Wrong __main__ module set in function reconstructed in child process
Closed this issue · 4 comments
Hello dear maintainers
I'm trying to use dill
to serialize functions I pass to child processes created using multiprocessing
. I does work well when the child process creation method is to fork the current process, but gives weird results when the method is to spawn a whole new python process.
Here is a minimal example that fails (Python 3.8.10, ubuntu 20)
import dill
import multiprocessing as mp
#import multiprocess as mp # multiprocess does not help, even though made to work with dill
def test_presence():
print('present !')
def job():
import sys
print('job')
print('__main__ is', sys.modules[__name__].__name__, sys.modules[__name__].__dict__.keys())

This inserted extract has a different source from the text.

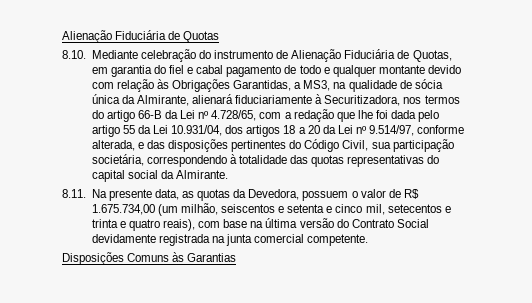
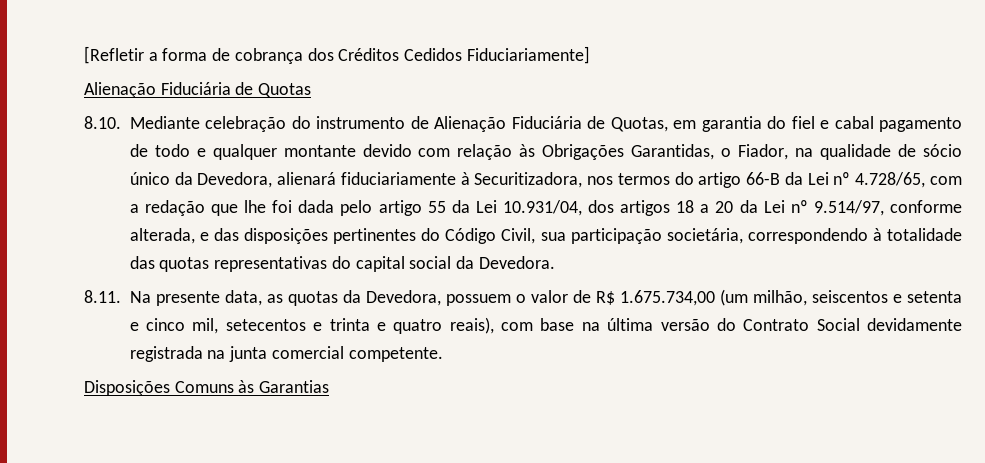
+ [Refletir a forma de cobrança dos Créditos Cedidos Fiduciariamente]
- 8.10. Mediante celebração do instrumento de Alienação Fiduciária de Quotas, em garantia do fiel e cabal pagamento de todo e qualquer montante devido com relação às Obrigações Garantidas, a MS3, na qualidade de sócia única da Almirante, alienará fiduciariamente à Securitizadora, nos termos do artigo 66-B da Lei nº 4.728/65, com a redação que lhe foi dada pelo artigo 55 da Lei 10.931/04, dos artigos 18 a 20 da Lei nº 9.514/97, conforme alterada, e das disposições pertinentes do Código Civil, sua participação societária, correspondendo à totalidade das quotas representativas do capital social da Almirante.
+ 8.10. Mediante celebração do instrumento de Alienação Fiduciária de Quotas, em garantia do fiel e cabal pagamento de todo e qualquer montante devido com relação às Obrigações Garantidas, o Fiador, na qualidade de sócio único da Devedora, alienará fiduciariamente à Securitizadora, nos termos do artigo 66-B da Lei nº 4.728/65, com a redação que lhe foi dada pelo artigo 55 da Lei 10.931/04, dos artigos 18 a 20 da Lei nº 9.514/97, conforme alterada, e das disposições pertinentes do Código Civil, sua participação societária, correspondendo à totalidade das quotas representativas do capital social da Devedora.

print('but got', __name__, globals().keys())
print()
test_presence()
def extract(dump):
dill.loads(dump)()
if __name__ == '__main__':
mp.set_start_method('spawn')
#mp.set_start_method('fork') # no problem with that one, but available on all platforms
process = mp.Process(target=extract, args=(dill.dumps(job),))
process.start()
It gives the following results:
job
__main__ is __mp_main__ dict_keys(['__name__', '__doc__', '__package__', '__loader__', '__spec__', '__file__', '__cached__', '__builtins__', 'dill', 'mp', 'test_presence', 'job', 'extract'])

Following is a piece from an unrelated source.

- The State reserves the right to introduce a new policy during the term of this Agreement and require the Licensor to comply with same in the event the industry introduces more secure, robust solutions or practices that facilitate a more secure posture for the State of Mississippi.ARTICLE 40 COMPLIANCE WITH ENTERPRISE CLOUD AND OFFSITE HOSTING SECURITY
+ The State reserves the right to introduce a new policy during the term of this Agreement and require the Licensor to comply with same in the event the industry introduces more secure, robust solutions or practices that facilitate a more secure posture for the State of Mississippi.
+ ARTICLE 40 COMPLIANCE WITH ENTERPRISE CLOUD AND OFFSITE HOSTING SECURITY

but got __main__ dict_keys(['__name__', '__doc__', '__package__', '__loader__', '__spec__', '__annotations__', '__builtins__', 'spawn_main'])
Process Process-1:
Traceback (most recent call last):
File "/usr/lib/python3.8/multiprocessing/process.py", line 315, in _bootstrap
self.run()
File "/usr/lib/python3.8/multiprocessing/process.py", line 108, in run
self._target(*self._args, **self._kwargs)

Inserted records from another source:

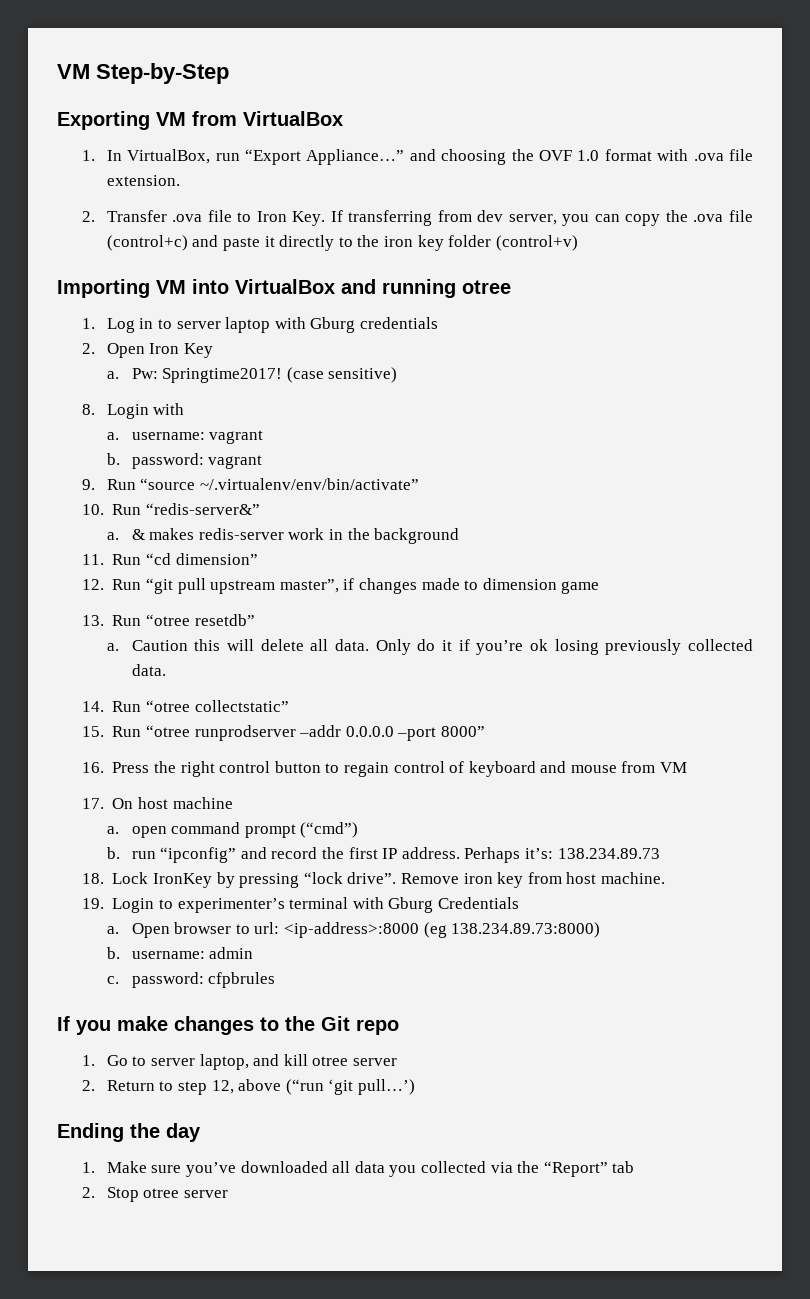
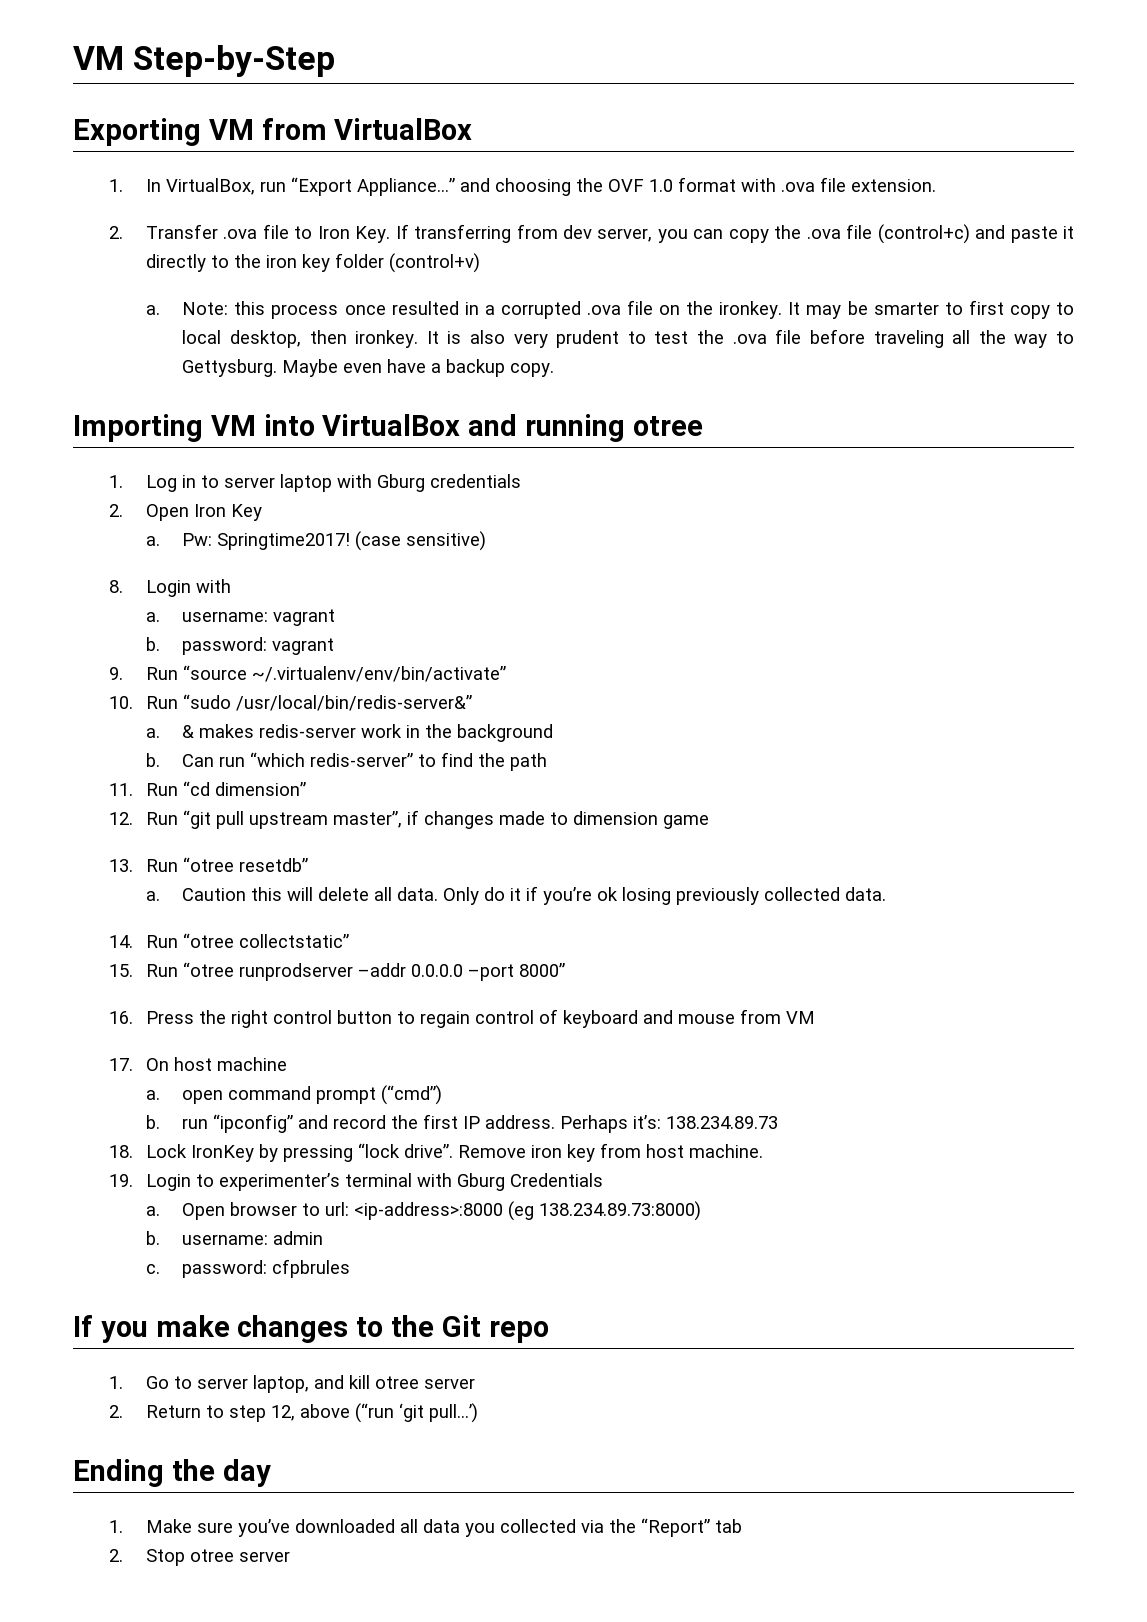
+ a. Note: this process once resulted in a corrupted .ova file on the ironkey. It may be smarter to first copy to local desktop, then ironkey. It is also very prudent to test the .ova file before traveling all the way to Gettysburg. Maybe even have a backup copy.
- 10. Run “redis-server&”
+ 10. Run “sudo /usr/local/bin/redis-server&”
+ b. Can run “which redis-server” to find the path

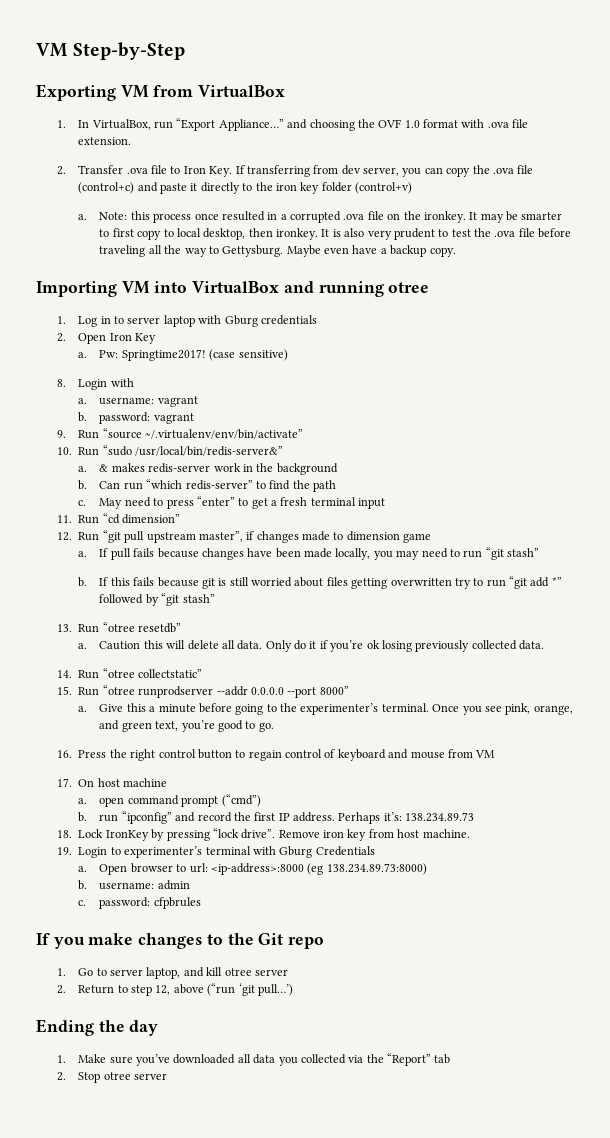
+ c. May need to press “enter” to get a fresh terminal input
+ a. If pull fails because changes have been made locally, you may need to run “git stash”
+ b. If this fails because git is still worried about files getting overwritten try to run “git add *” followed by “git stash”
- 15. Run “otree runprodserver –addr 0.0.0.0 –port 8000”
+ 15. Run “otree runprodserver --addr 0.0.0.0 --port 8000”
+ a. Give this a minute before going to the experimenter’s terminal. Once you see pink, orange, and green text, you’re good to go.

File "/home/ydejonghe/robot-cueillette/tests/test_dill_multiprocessing.py", line 17, in extract
dill.loads(dump)()
File "tests/test_dill_multiprocessing.py", line 14, in job
test_presence()
NameError: name 'test_presence' is not defined
You can see that function job
is dilled refering module __main__
, but when reconstructed in child process, it's creating a custom dictionnary to use as module '__main__'
because the child main module has been renamed '__mp_main__'
What I fail to understand is that the child processes still have a '__main__'
entry in sys.modules
, sodill
should be able to pick the right module for the reconstructed function
Using the 'fork'
child creation method does not rename the main module, so the issue does not occur:
job
__main__ is __main__ dict_keys(['__name__', '__doc__', '__package__', '__loader__', '__spec__', '__annotations__', '__builtins__', '__file__', '__cached__', 'dill', 'multiprocessing', 'test_presence', 'job', 'extract', 'process'])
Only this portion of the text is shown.